Fristly, standardize all the features using ss.fit_transform

ss = SS()
X_trans = ss.fit_transform(X)

Then do the fitting for linear, ridge and lasso regression respectively

lin_reg = LinearRegression()
lin = lin_reg.fit(X_trans, y)

rid_reg = Ridge(alpha=20.8)
rid = rid_reg.fit(X_trans, y)

las_reg = Lasso(alpha=0.00186)
las = las_reg.fit(X_trans, y)

From the correlation table in question 15, we know that AvgOccup is the least correlated variable with the target. Its index is 5 in the features, so we take a look at the coefficient for each model at position 5.

print(lin.coef_[5], rid.coef_[5], las.coef_[5])

Question 22

Now we take a look at the coefficient for MedInc, which has an index 0.
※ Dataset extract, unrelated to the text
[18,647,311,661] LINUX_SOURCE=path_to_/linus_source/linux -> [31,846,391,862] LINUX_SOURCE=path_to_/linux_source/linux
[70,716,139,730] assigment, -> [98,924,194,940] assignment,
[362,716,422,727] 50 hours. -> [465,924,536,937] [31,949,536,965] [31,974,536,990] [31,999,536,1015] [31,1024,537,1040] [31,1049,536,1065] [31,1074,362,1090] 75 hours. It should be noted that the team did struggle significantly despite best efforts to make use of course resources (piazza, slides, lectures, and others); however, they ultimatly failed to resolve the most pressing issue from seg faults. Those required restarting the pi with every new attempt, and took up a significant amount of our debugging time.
print(lin.coef_[0], rid.coef_[0], las.coef_[0])

Question 23

The code is pretty much the same with question 19. The only difference is that now we choose the index that corresponds to the smallest average mse of testing set.
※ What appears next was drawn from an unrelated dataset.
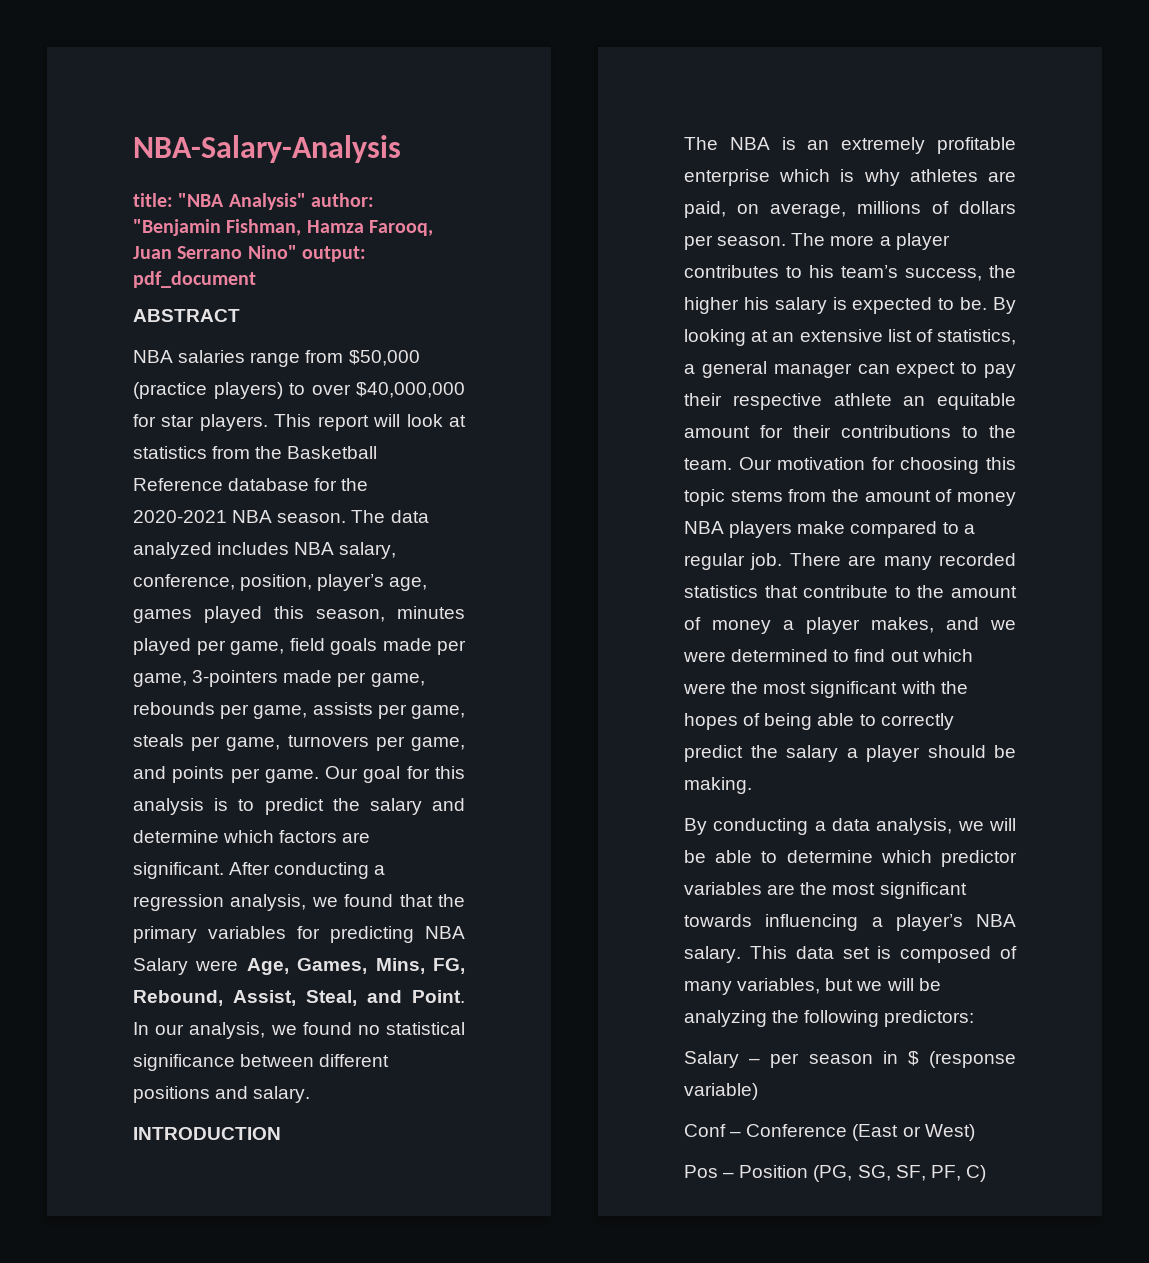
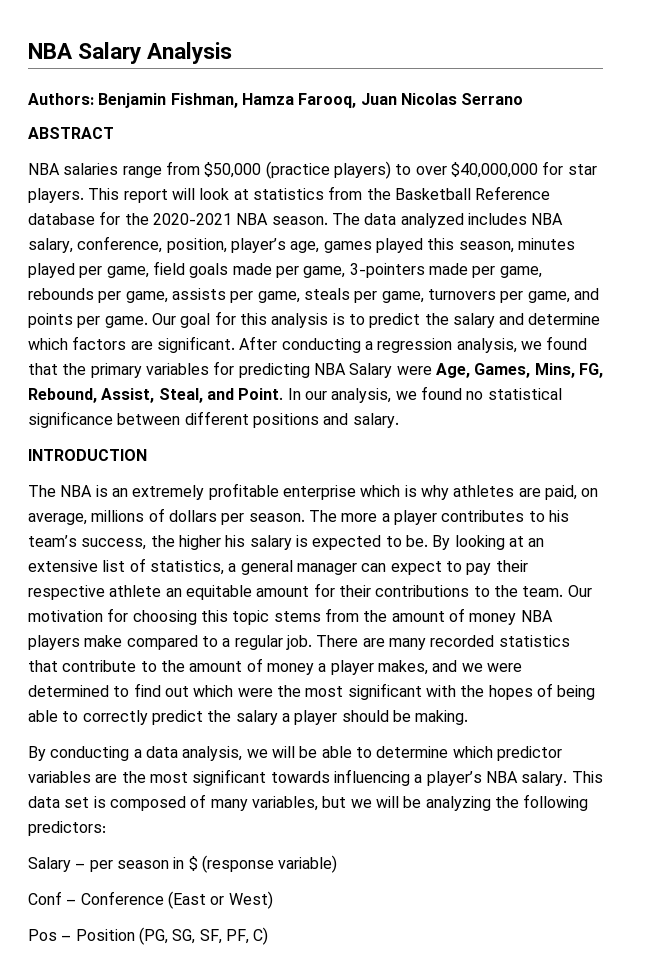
[133,135,401,163] [133,193,375,210] [133,219,221,236] NBA-Salary-Analysis // title: "NBA Analysis" author: "Benjamin -> [28,42,233,64] [28,93,167,108] NBA Salary Analysis // Authors: Benjamin
(172, 252) none -> [400,93,457,105] Nicolas
[247,245,367,262] [133,271,256,288] Nino" output: pdf_document -> (524, 99) none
a_range = np.linspace(20, 30, 101)

k = 20

avg_tr_score=[]
avg_te_score=[]
avg_tr_mse = []
avg_te_mse = []

for a in a_range:
    rid_reg = Ridge(alpha=a)
    train_scores,test_scores, train_mse, test_mse = DoKFold(rid_reg,X,y,k)
    avg_tr_score.append(np.mean(train_scores))
    avg_te_score.append(np.mean(test_scores))
    avg_tr_mse.append(np.mean(train_mse))
    avg_te_mse.append(np.mean(test_mse))

idx = np.argmin(avg_te_mse)
print(avg_tr_score[idx], avg_te_score[idx], avg_tr_mse[idx], avg_te_mse[idx])
print('Optimal alpha value: ' + format(a_range[idx], '.3f'))

Question 24

Same with quesiton 23 except for different alpha range and lasso regression this time.

a_range = np.linspace(0.001, 0.003, 101)

k = 20

avg_tr_score=[]
avg_te_score=[]
avg_tr_mse = []
avg_te_mse = []

for a in a_range:
    las_reg = Lasso(alpha=a)
    train_scores,test_scores, train_mse, test_mse = DoKFold(las_reg,X,y,k)
    avg_tr_score.append(np.mean(train_scores))
    avg_te_score.append(np.mean(test_scores))
    avg_tr_mse.append(np.mean(train_mse))
    avg_te_mse.append(np.mean(test_mse))

idx = np.argmin(avg_te_mse)
print(avg_tr_score[idx], avg_te_score[idx], avg_tr_mse[idx], avg_te_mse[idx])
print('Optimal alpha value: ' + format(a_range[idx], '.3f'))

For the test I did not get the last question correct. I still did not quite figure out the reason. I had pretty much the exact same code when doing the exam, but it kept giving me 0.001 as the result.